1. Terms & conditions apply

Vladimir Putin is headhunting a teacher for two sons he fathered with former Olympic gymnast Alina Kabaeva — and South African applicants have the inside lane. The website Dossier Center reports that Ivan, 9, and Vladimir, 5, live behind a veil of secrecy. It quotes recruiting agency Englishnanny.org as saying “family prefer candidates with South African passport”. They must be willing to relocate to St Petersburg, “work in isolation, [and] do not leave the employer’s territory”. On the upside, the job pays €7,700 a month.   

2. Fun flags for pole dancers

A GoFundMe campaign for students at the University of North Carolina who shielded a US flag from being taken down by pro-Palestinian protesters raised more than $500,000 — which  the organiser of the donation drive used for   a “Flagstock” party featuring country music, Hooters waitresses and beer pong (a drinking game).
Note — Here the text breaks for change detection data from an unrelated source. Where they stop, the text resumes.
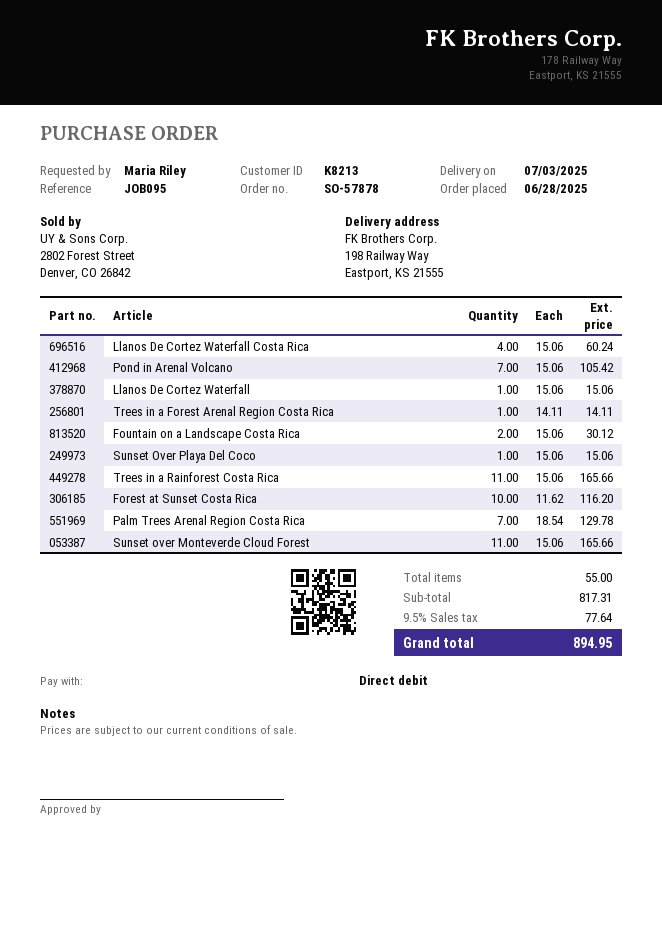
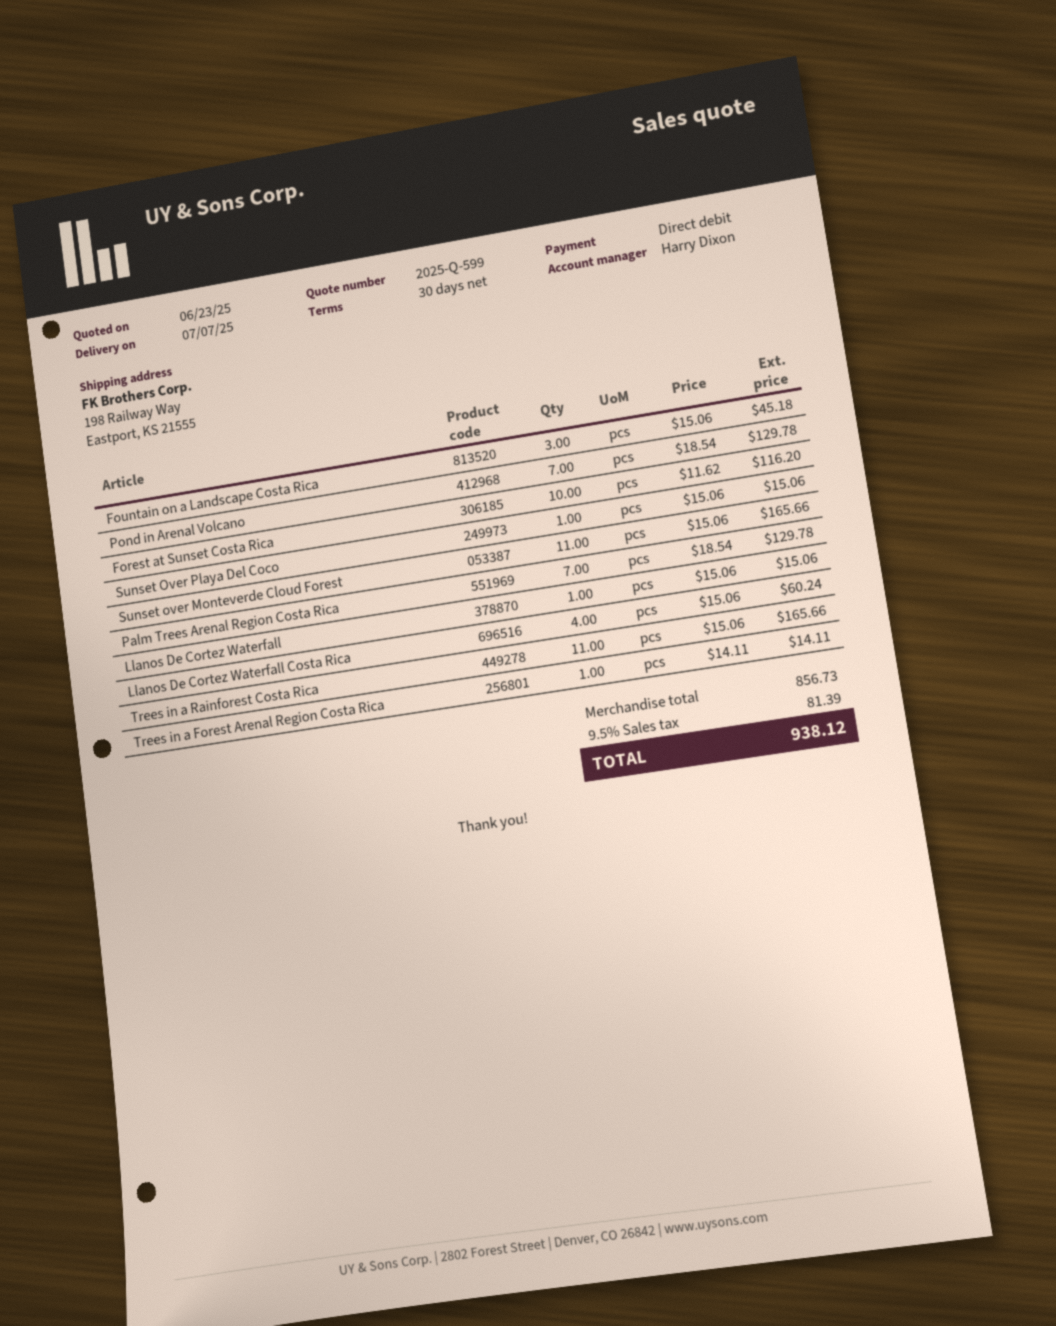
delivery date: 2025-07-03 -> 2025-07-07
Pond in Arenal Volcano: 7 x 15.06 = 105.42 -> 7 x 18.54 = 129.78
Fountain on a Landscape Costa Rica: 2 x 15.06 = 30.12 -> 3 x 15.06 = 45.18
subtotal: 817.31 -> 856.73
tax: 9.5% = 77.64 -> 9.5% = 81.39
total: 894.95 -> 938.12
Not everyone was impressed — members of the Jewish campus fraternity involved in protecting the flag said the “rager” made their pro-Jewish cause look like a joke. “To put all that money towards a party feels kind of like a slap in the face,” one said.

3. Bad times get wors

A sign of Americans tightening their XXXL belts is the rise in sales of sausages, according to the Dallas Federal Reserve Bank, one of 12 reserve banks that make up the US Central Bank. In its “Texas manufacturing outlook survey”, the Dallas bank said the big demand for US wors, rather than the staple T-bone steak, means cumulative inflation is eating away at purchasing power.